Rafforzamento delle strutture pubbliche per il controllo sulle opere
stradali e ferroviarie;
Rafforzamento degli strumenti di risoluzione delle controversie
alternativi alle azioni dinanzi al giudice.

Nel Piano è, anche, precisato che appositi uffici per la
contrattualistica verranno istituiti presso i Ministeri, le Regioni e
le Città metropolitane, rispettivamente con decreti ministeriali e con
provvedimenti delle Giunte regionali e metropolitane. L’iniziativa
verrà avviata immediatamente dopo il 30 aprile 2021 con tempi che
varieranno funzione dell’effettiva disponibilità di personale con
competenze specifiche nelle varie amministrazioni.

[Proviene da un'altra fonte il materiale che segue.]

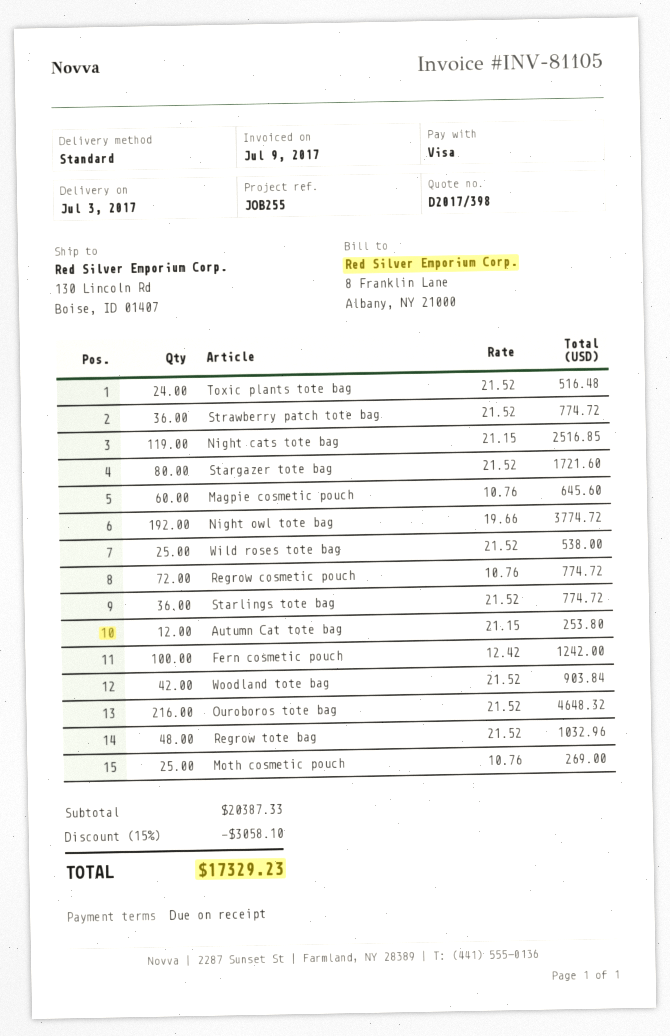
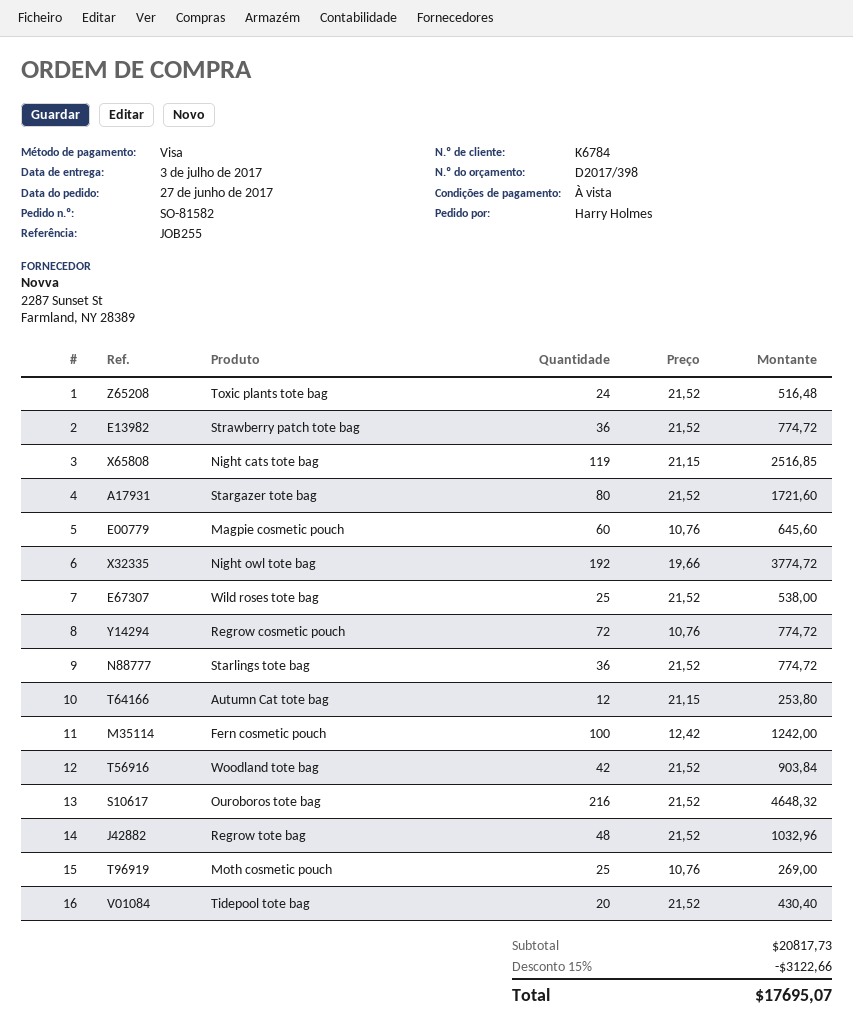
Tidepool tote bag: none -> 20 x 21.52 = 430.40
subtotal: 20387.33 -> 20817.73
discount: 15% = 3058.10 -> 15% = 3122.66
total: 17329.23 -> 17695.07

Infine viene auspicata e programmata una riduzione e una maggiore
qualificazione delle stazioni appaltanti e dei soggetti aggregatori
previsti dal Programma per la razionalizzazione degli acquisti nella
Pubblica amministrazione, grazie all ’automazione dello scambio dei
dati tra i soggetti coinvolti e all’utilizzo di modelli dei dati
condivisi e interoperabili , che porranno le condizioni per un aumento
dell’affidabilità delle informazioni, un miglioramento dell’efficienza
del processo, una riduzione degli errori e una conseguente riduzione
dei costi, nell’ottica di una maggiore trasparenza e di una migliore
allocazione delle risorse pubbliche.

di Enrica Cataldo, Socio AIDR

NOTE

1. Decreto-Legge 17 marzo 2020, n. 18.

2. Il D.L Semplificazioni, n. 76 del 16 luglio 2020, agli artt. 1-6 e
8, contiene numerose deroghe temporanee (valide un anno, più
precisamente dal 17 luglio 2020, data di entrata in vigore del
decreto, sino al 31 luglio 2021) al vigente Codice dei contratti
pubblici.

3. Cfr decreto “Sblocca cantieri” Dl 32/2019.

4. “Strategie e azioni per l’effettiva semplificazione e trasparenza
nei contratti pubblici attraverso la completa digitalizzazione: le
proposte dell’Autorità”.

5. “I benefici dell’e-procurement in ambito pubblico: l’esperienza
della Banca d’Italia e le possibili evoluzioni del sistema”.